Filter these records by the string "searchable", copying each line that holds it.

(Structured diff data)
▽
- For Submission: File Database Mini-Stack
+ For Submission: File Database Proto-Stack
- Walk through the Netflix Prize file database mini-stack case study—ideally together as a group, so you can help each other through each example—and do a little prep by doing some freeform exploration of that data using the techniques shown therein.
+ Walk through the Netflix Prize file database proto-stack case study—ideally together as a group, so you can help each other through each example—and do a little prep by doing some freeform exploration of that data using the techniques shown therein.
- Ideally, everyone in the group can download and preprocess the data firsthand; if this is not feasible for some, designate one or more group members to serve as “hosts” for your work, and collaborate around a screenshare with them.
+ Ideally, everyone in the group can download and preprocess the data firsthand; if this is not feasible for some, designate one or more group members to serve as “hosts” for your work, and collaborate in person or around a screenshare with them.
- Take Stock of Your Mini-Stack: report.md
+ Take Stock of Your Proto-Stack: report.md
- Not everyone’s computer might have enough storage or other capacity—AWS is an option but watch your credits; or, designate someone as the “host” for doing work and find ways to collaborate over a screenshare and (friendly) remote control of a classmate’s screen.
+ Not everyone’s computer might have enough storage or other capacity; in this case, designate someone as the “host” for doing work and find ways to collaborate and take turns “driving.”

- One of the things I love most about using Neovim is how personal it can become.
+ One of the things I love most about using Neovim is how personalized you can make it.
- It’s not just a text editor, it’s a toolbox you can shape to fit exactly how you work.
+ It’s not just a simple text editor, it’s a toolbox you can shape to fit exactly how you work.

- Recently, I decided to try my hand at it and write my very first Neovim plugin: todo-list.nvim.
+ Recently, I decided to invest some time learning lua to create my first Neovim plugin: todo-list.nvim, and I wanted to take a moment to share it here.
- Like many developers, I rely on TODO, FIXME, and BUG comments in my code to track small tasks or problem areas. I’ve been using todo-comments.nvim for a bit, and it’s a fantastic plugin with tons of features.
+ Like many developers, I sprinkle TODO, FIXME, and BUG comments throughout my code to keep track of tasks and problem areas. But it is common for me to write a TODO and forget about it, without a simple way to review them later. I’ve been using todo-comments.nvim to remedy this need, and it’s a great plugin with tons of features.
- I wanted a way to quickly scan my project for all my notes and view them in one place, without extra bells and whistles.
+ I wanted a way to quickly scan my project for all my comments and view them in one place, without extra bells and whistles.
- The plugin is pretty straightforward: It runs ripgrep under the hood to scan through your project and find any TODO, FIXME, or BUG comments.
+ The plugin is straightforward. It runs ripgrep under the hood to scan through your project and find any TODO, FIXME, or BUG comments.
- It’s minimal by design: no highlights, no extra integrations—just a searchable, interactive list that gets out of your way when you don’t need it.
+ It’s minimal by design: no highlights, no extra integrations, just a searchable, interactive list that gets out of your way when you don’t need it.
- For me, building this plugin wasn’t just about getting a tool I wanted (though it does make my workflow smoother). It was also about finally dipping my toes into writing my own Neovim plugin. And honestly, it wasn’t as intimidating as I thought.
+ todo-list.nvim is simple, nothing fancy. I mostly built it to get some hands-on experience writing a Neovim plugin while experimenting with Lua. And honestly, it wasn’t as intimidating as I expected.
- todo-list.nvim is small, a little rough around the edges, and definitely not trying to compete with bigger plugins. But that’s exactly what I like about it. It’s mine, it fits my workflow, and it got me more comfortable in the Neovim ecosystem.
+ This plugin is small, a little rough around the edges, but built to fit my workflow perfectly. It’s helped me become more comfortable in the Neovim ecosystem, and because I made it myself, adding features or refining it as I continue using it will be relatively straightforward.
△
■ **Response below**
- It’s minimal by design: no highlights, no extra integrations—just a searchable, interactive list that gets out of your way when you don’t need it.
+ It’s minimal by design: no highlights, no extra integrations, just a searchable, interactive list that gets out of your way when you don’t need it.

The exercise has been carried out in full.